#### [AIM OF THE TASK]
In your copy, include no images and return each entry exactly as written.

#### [RECORDS TO PROCESS]
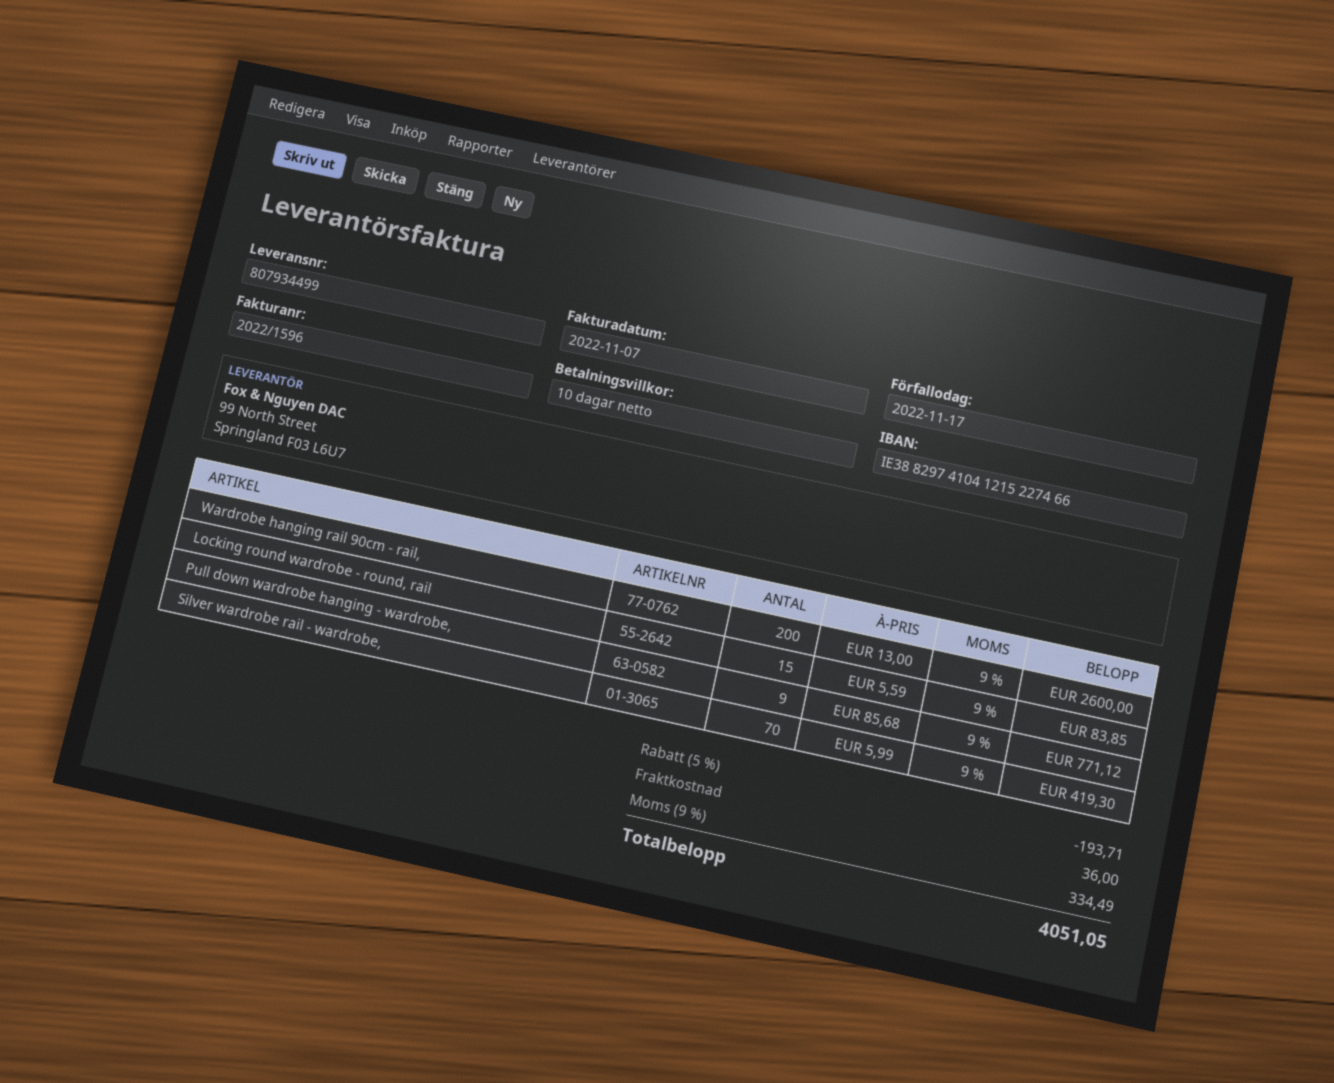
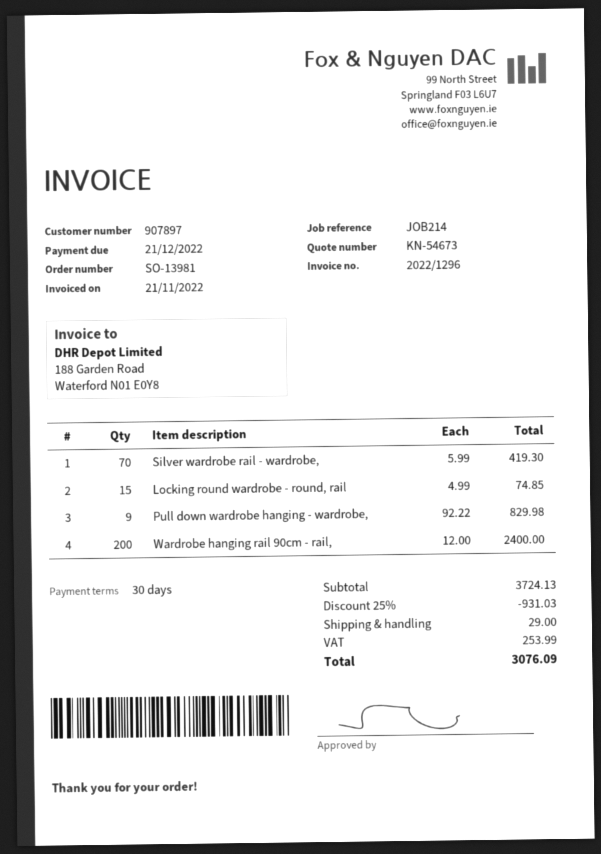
invoice number: 2022/1596 -> 2022/1296
invoice date: 2022-11-07 -> 2022-11-21
payment terms: 10 days -> 30 days
due date: 2022-11-17 -> 2022-12-21
Wardrobe hanging rail 90cm - rail,: 200 x 13.00 = 2600.00 -> 200 x 12.00 = 2400.00
Locking round wardrobe - round, rail: 15 x 5.59 = 83.85 -> 15 x 4.99 = 74.85
Pull down wardrobe hanging - wardrobe,: 9 x 85.68 = 771.12 -> 9 x 92.22 = 829.98
discount: 5% = 193.71 -> 25% = 931.03
shipping: 36.00 -> 29.00
tax: 334.49 -> 253.99
total: 4051.05 -> 3076.09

#### [SOLUTION TO THIS TASK]
invoice number: 2022/1596 -> 2022/1296
invoice date: 2022-11-07 -> 2022-11-21
payment terms: 10 days -> 30 days
due date: 2022-11-17 -> 2022-12-21
Wardrobe hanging rail 90cm - rail,: 200 x 13.00 = 2600.00 -> 200 x 12.00 = 2400.00
Locking round wardrobe - round, rail: 15 x 5.59 = 83.85 -> 15 x 4.99 = 74.85
Pull down wardrobe hanging - wardrobe,: 9 x 85.68 = 771.12 -> 9 x 92.22 = 829.98
discount: 5% = 193.71 -> 25% = 931.03
shipping: 36.00 -> 29.00
tax: 334.49 -> 253.99
total: 4051.05 -> 3076.09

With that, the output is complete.